The court would only regain jurisdiction by following the procedure laid out in section 485 of the Criminal Code, Boydell argued. That section says that jurisdiction can be regained by issuing a summons or arrest warrant within three months of jurisdiction having been lost.
In his submissions, Crown lawyer Martin Tooke argued that the court did not gain jurisdiction over Qaunaq prior to Dec. 15, 2016, because no information was sworn.
“The Crown submits that jurisdiction over an accused is gained only when there is both an information sworn and process compelling an accused to attend court,” the decision states.
Cooper noted that the Crown’s position was supported by some case law.
“A court will have jurisdiction over a person when the court has the authority to make an order or judgment against the person. In the context of a criminal case, once an information is sworn, the accused is in jeopardy and is subject to the authority of the court,” Cooper wrote.
Cooper noted that a case called R v. Clark stated the court has no jurisdiction over an accused until an information has been laid before a judge.
But in a Ontario case from 2009 called R. Oliveira, the court ruled that the failure to comply with the court’s timelines results in the loss of jurisdiction over an accused.

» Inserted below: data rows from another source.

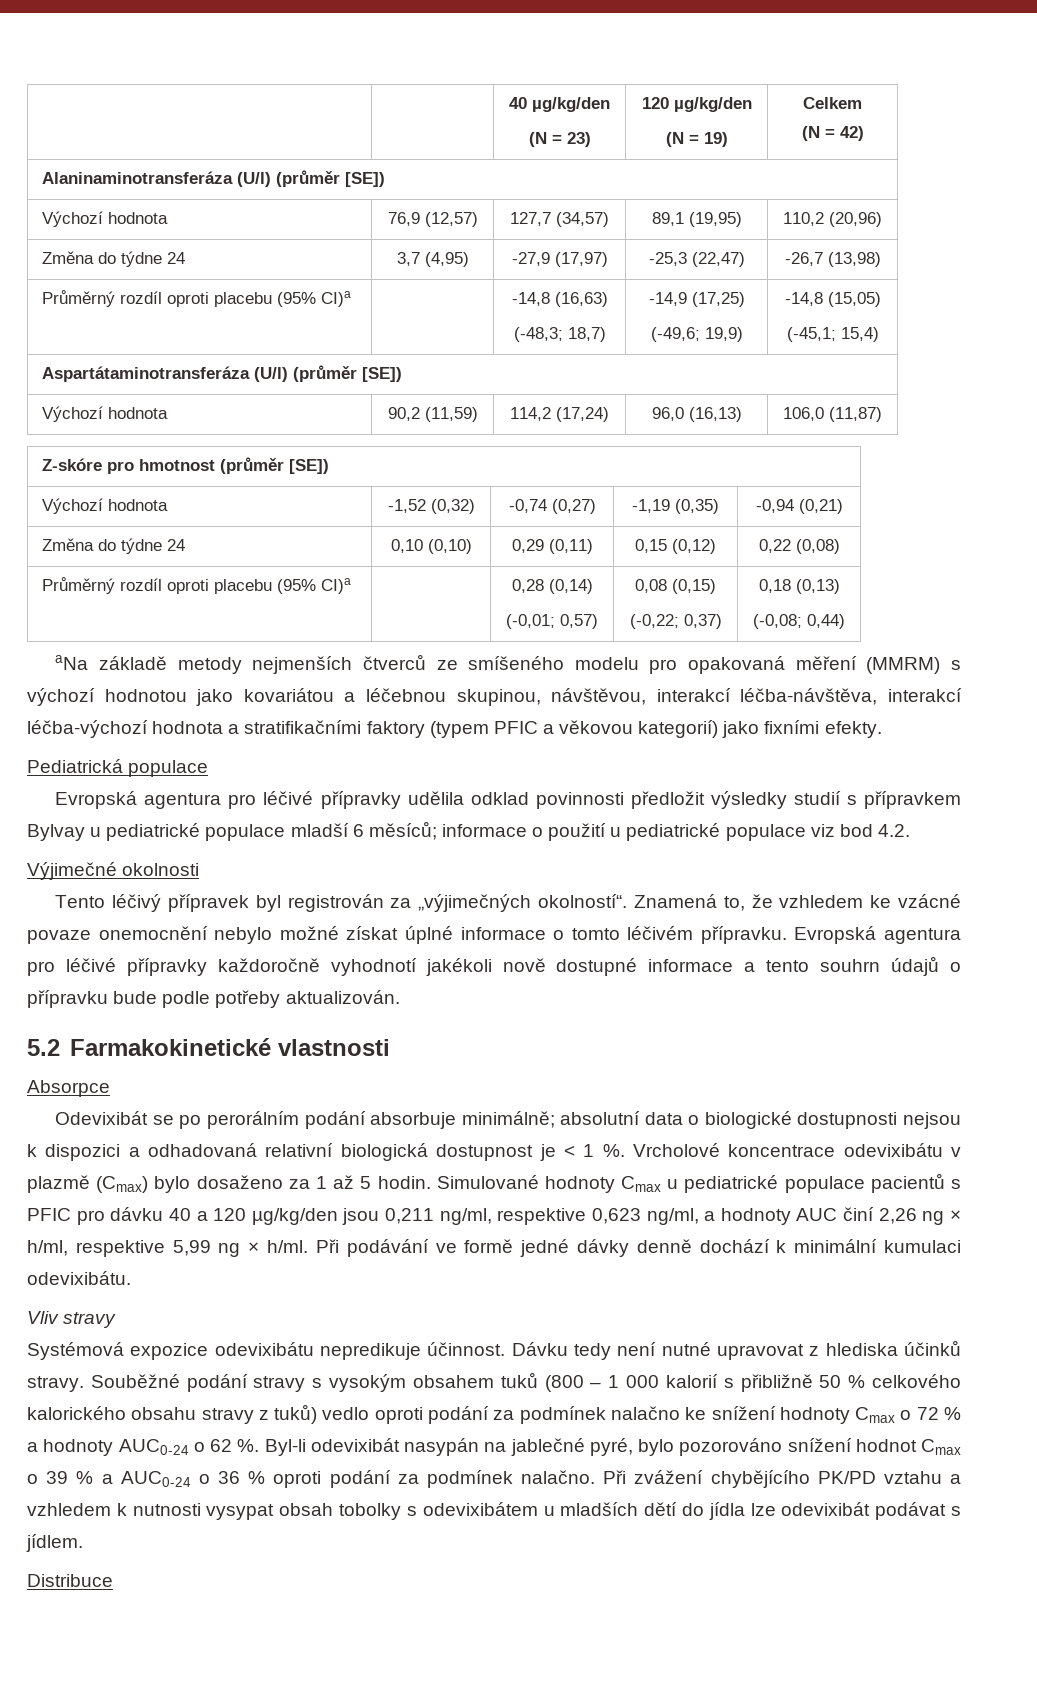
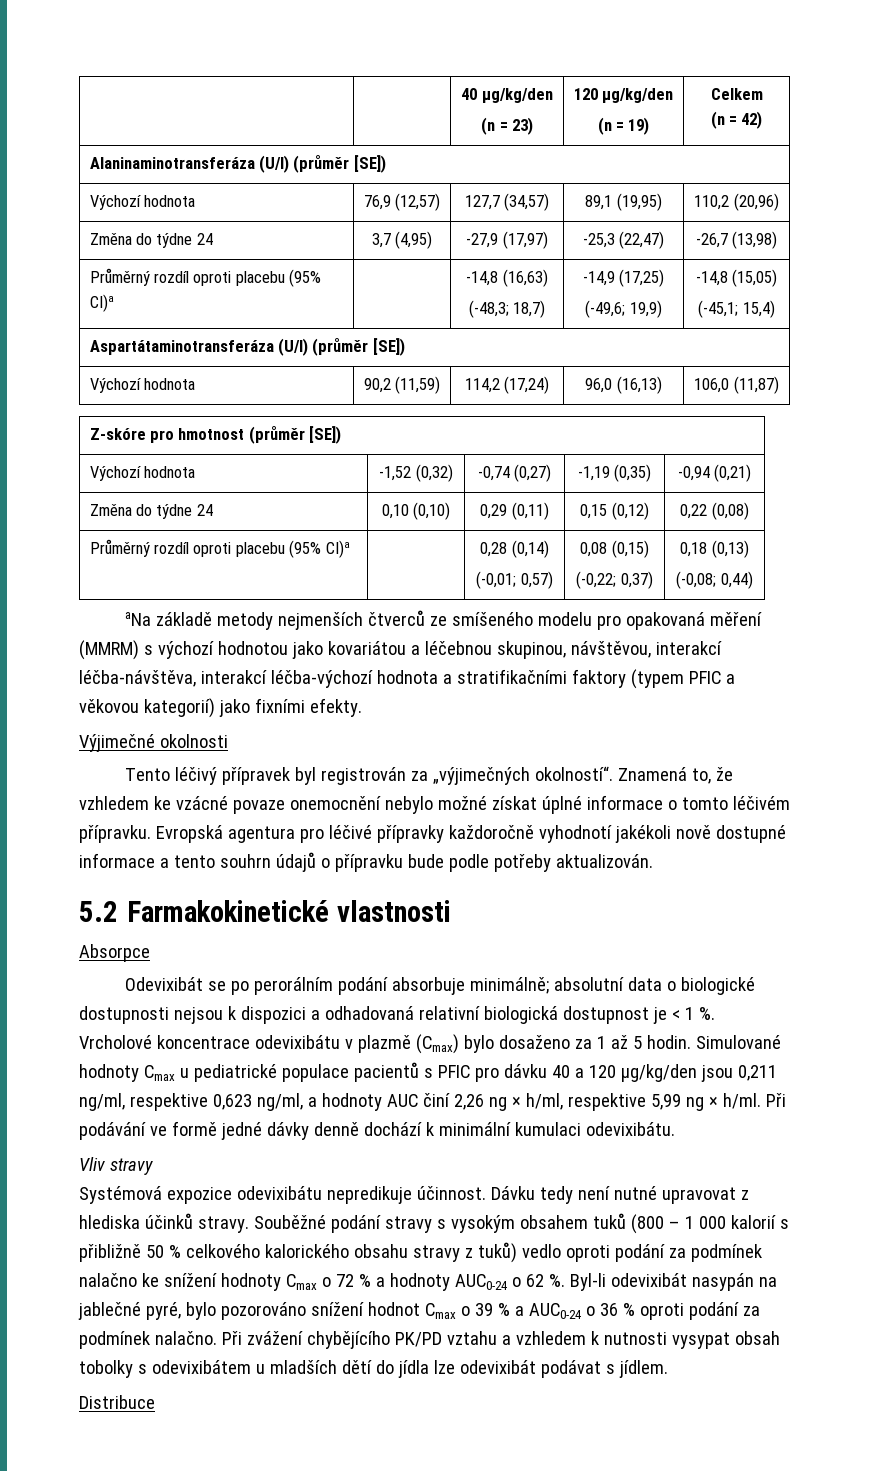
  | | 40 µg/kg/den
- (N = 23) | 120 µg/kg/den
- (N = 19) | Celkem
- (N = 42)
+ (n = 23) | 120 µg/kg/den
+ (n = 19) | Celkem
+ (n = 42)
- Pediatrická populace
- Evropská agentura pro léčivé přípravky udělila odklad povinnosti předložit výsledky studií s přípravkem Bylvay u pediatrické populace mladší 6 měsíců; informace o použití u pediatrické populace viz bod 4.2.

“It would be unfair to expect an accused to bring an application to vacate an undertaking because of the prosecution’s failure to lay an information. An accused is entitled to certainty as to what their obligations are to the court,” Cooper wrote.
“In the circumstances of this case, where an accused is on both release documents and an undertaking or recognizance with conditions, I find that the court loses jurisdiction over the person if an information is not sworn at the time of the initial court appearance.”
Cooper wrote that the court may regain jurisdiction by issuing a summons or warrant for the accused within three months of the loss of jurisdiction.
But the failure to do so results in the proceedings being deemed dismissed, Cooper wrote.
“The loss of jurisdiction occurs on the date of the first appearance. The deemed dismissal would be three months from that date. The proceedings having been deemed dismissed, the accused would no longer be bound by his undertaking,” Cooper wrote.
The prosecution of Qaunaq may be restarted with the consent of the attorney general, as outlined in section 485.1 of the Criminal Code, Cooper wrote. That section deals with procedural irregularities in court cases.
“The information against Mr. Qaunaq was deemed dismissed for want of prosecution as of March 15, 2017. The information before the court was not laid with the consent of the attorney general. Accordingly, it is a nullity,” Cooper wrote.
R. v. Qaunaq, 2020 NUCJ 3 by NunatsiaqNews on Scribd
Sounds like someone at the crowns office needs better training, or possibly reprimanded.
I would be pissed if i was the victim and saw this. What an injustice
I wonder who messed up here the prosecutor’s office or the RCMP? If I was the victim I would be very very upset.
There are some hard workers with the Crown, but they’ve really been dropping a lot of balls over the last few years and its becoming pretty noticeable.
What’s causing so many issues with the prosecution in Nunavut?